■ ABOUT THIS TASK:
Read through the entries below and return each line with the word "Employment".

::: MATERIAL TO PROCESS :::

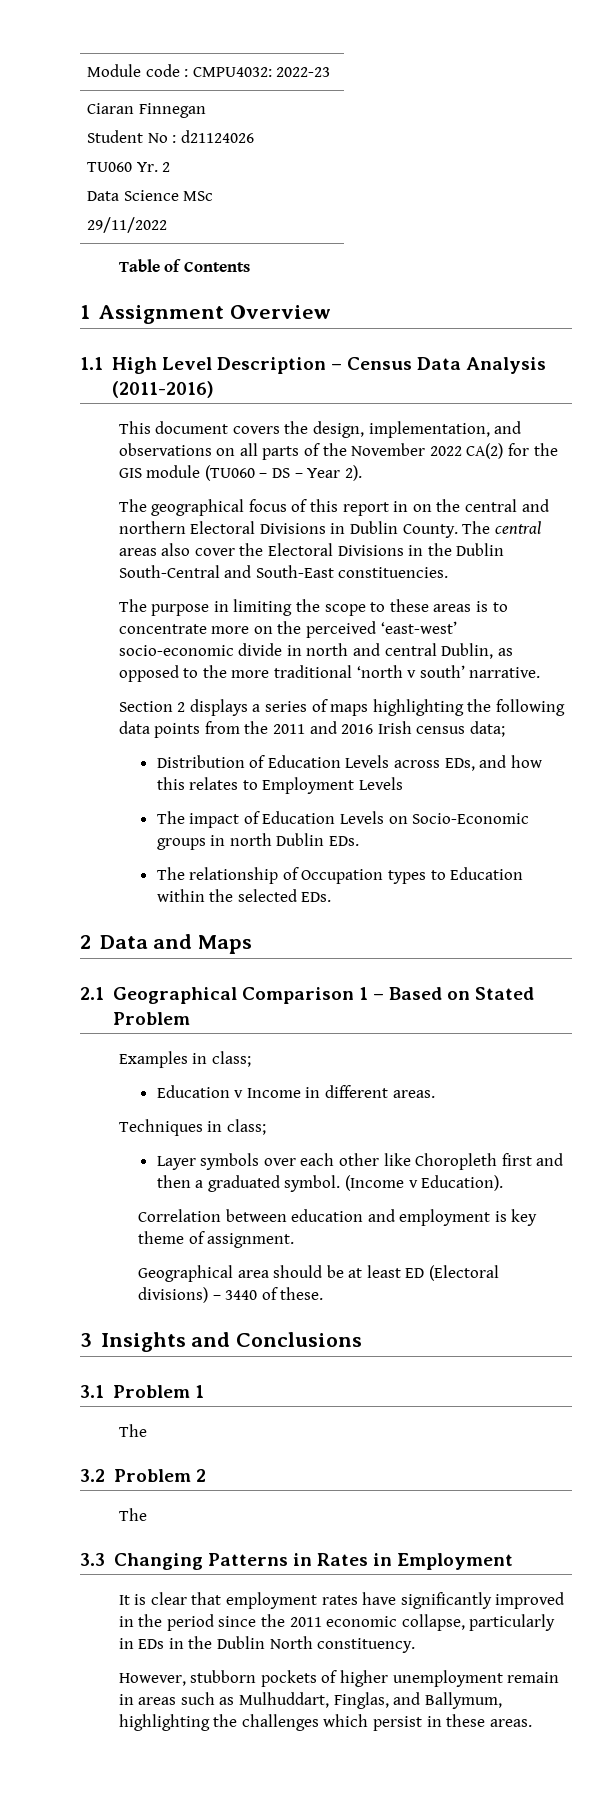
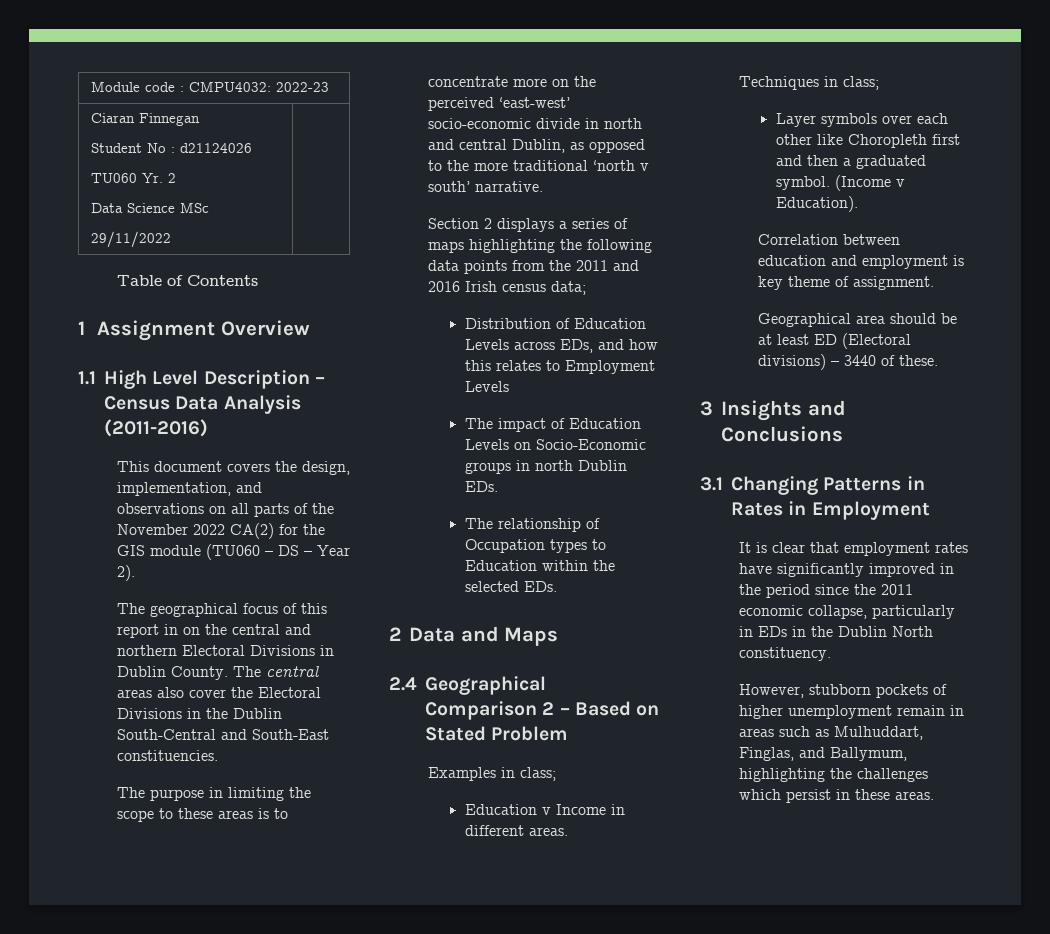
- 2.1 Geographical Comparison 1 – Based on Stated Problem
+ 2.4 Geographical Comparison 2 – Based on Stated Problem
- 3.1 Problem 1
- The
- 3.2 Problem 2
- The
- 3.3 Changing Patterns in Rates in Employment
+ 3.1 Changing Patterns in Rates in Employment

:::

■ COMPLETED EXERCISE:
- 3.3 Changing Patterns in Rates in Employment
+ 3.1 Changing Patterns in Rates in Employment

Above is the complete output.